**Work request**
Output all of the records word for word and drop the images.

Stored items from a collection
• • •

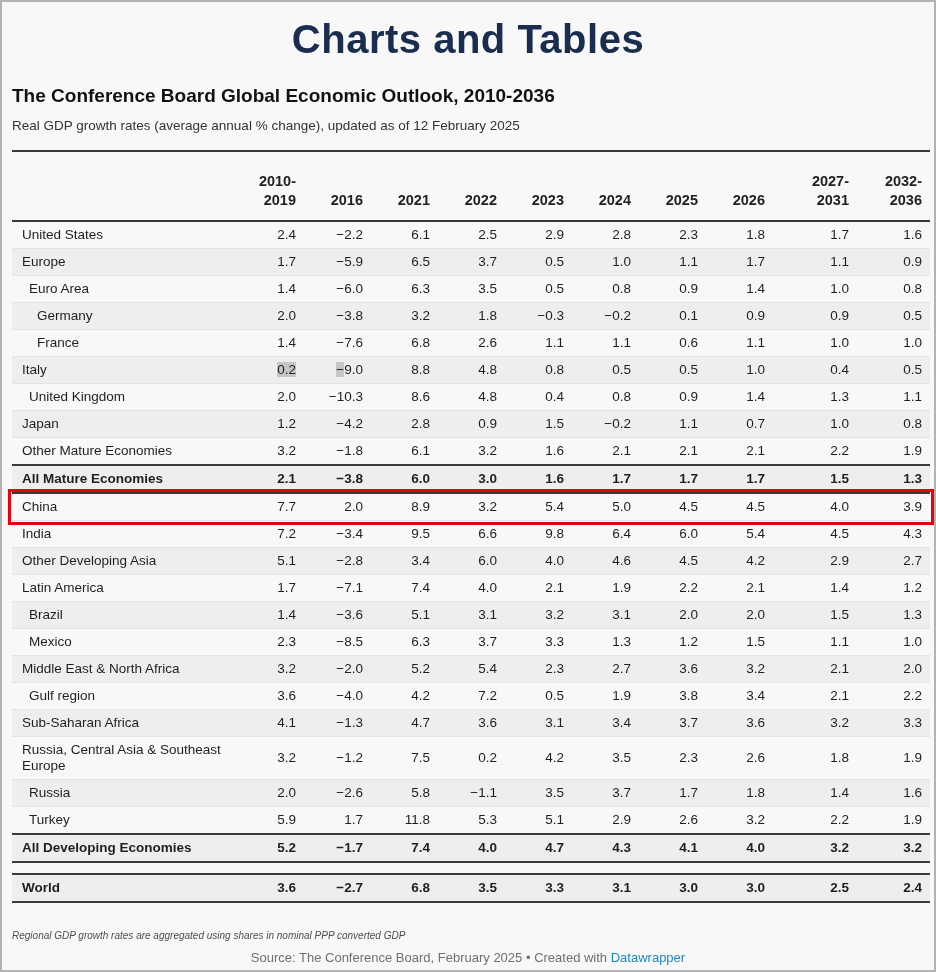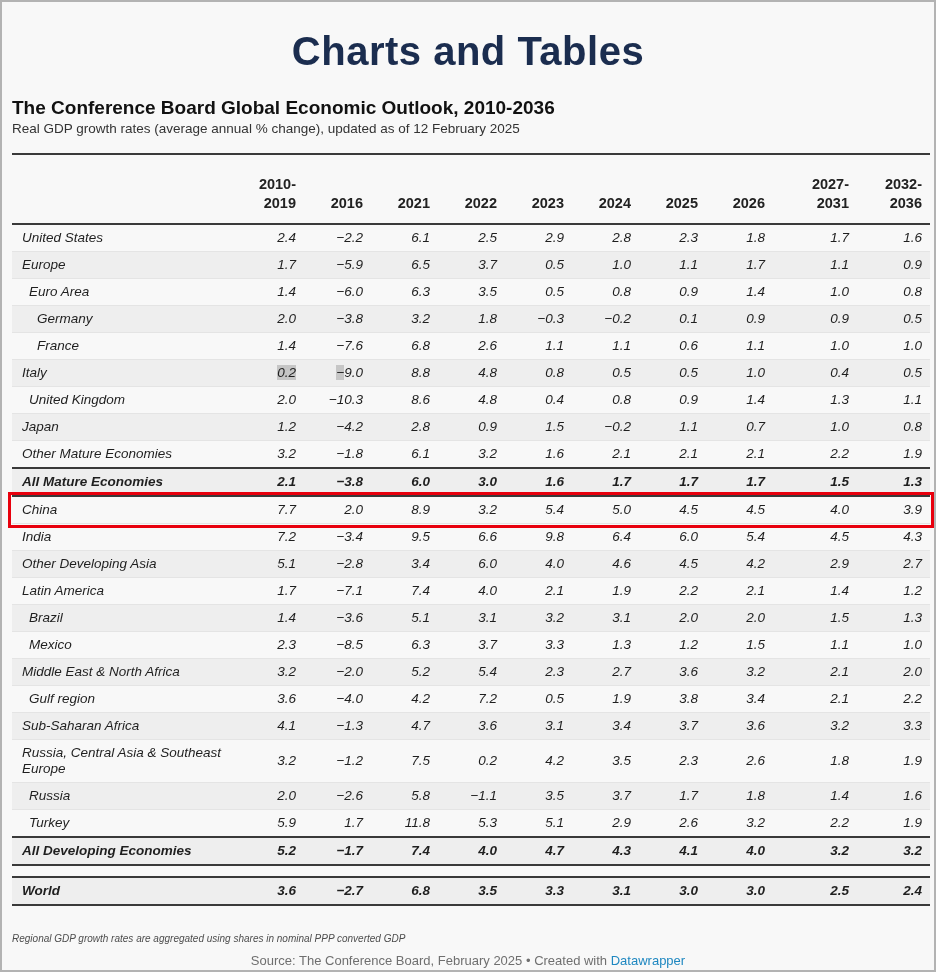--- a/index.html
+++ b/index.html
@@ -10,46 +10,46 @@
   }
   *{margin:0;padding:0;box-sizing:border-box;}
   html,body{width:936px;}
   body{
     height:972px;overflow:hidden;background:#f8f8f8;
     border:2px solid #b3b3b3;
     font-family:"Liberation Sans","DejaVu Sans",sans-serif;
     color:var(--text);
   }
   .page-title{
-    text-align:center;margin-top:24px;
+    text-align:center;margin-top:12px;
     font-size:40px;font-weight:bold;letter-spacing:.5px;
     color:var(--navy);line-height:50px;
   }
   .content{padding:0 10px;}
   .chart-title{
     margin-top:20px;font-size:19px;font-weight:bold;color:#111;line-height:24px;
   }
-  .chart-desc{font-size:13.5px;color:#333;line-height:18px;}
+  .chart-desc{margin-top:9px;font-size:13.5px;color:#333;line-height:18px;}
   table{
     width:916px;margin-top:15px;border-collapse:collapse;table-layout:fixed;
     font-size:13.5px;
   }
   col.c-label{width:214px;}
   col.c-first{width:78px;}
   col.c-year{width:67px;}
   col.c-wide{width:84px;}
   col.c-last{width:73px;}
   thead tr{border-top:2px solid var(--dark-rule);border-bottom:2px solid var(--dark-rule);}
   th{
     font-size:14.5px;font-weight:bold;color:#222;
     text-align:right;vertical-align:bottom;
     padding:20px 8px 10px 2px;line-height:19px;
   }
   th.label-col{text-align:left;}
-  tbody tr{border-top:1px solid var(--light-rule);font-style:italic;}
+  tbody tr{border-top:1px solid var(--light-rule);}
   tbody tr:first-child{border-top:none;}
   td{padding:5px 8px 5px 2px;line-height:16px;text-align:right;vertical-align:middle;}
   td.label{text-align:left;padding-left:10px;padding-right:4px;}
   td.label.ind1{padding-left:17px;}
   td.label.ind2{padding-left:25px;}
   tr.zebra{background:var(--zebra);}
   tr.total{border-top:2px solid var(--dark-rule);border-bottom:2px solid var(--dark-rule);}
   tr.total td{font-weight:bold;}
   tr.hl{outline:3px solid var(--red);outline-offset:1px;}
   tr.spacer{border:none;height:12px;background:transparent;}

• • •

**Response below**
--- a/index.html
+++ b/index.html
@@ -10,46 +10,46 @@
   }
   *{margin:0;padding:0;box-sizing:border-box;}
   html,body{width:936px;}
   body{
     height:972px;overflow:hidden;background:#f8f8f8;
     border:2px solid #b3b3b3;
     font-family:"Liberation Sans","DejaVu Sans",sans-serif;
     color:var(--text);
   }
   .page-title{
-    text-align:center;margin-top:24px;
+    text-align:center;margin-top:12px;
     font-size:40px;font-weight:bold;letter-spacing:.5px;
     color:var(--navy);line-height:50px;
   }
   .content{padding:0 10px;}
   .chart-title{
     margin-top:20px;font-size:19px;font-weight:bold;color:#111;line-height:24px;
   }
-  .chart-desc{font-size:13.5px;color:#333;line-height:18px;}
+  .chart-desc{margin-top:9px;font-size:13.5px;color:#333;line-height:18px;}
   table{
     width:916px;margin-top:15px;border-collapse:collapse;table-layout:fixed;
     font-size:13.5px;
   }
   col.c-label{width:214px;}
   col.c-first{width:78px;}
   col.c-year{width:67px;}
   col.c-wide{width:84px;}
   col.c-last{width:73px;}
   thead tr{border-top:2px solid var(--dark-rule);border-bottom:2px solid var(--dark-rule);}
   th{
     font-size:14.5px;font-weight:bold;color:#222;
     text-align:right;vertical-align:bottom;
     padding:20px 8px 10px 2px;line-height:19px;
   }
   th.label-col{text-align:left;}
-  tbody tr{border-top:1px solid var(--light-rule);font-style:italic;}
+  tbody tr{border-top:1px solid var(--light-rule);}
   tbody tr:first-child{border-top:none;}
   td{padding:5px 8px 5px 2px;line-height:16px;text-align:right;vertical-align:middle;}
   td.label{text-align:left;padding-left:10px;padding-right:4px;}
   td.label.ind1{padding-left:17px;}
   td.label.ind2{padding-left:25px;}
   tr.zebra{background:var(--zebra);}
   tr.total{border-top:2px solid var(--dark-rule);border-bottom:2px solid var(--dark-rule);}
   tr.total td{font-weight:bold;}
   tr.hl{outline:3px solid var(--red);outline-offset:1px;}
   tr.spacer{border:none;height:12px;background:transparent;}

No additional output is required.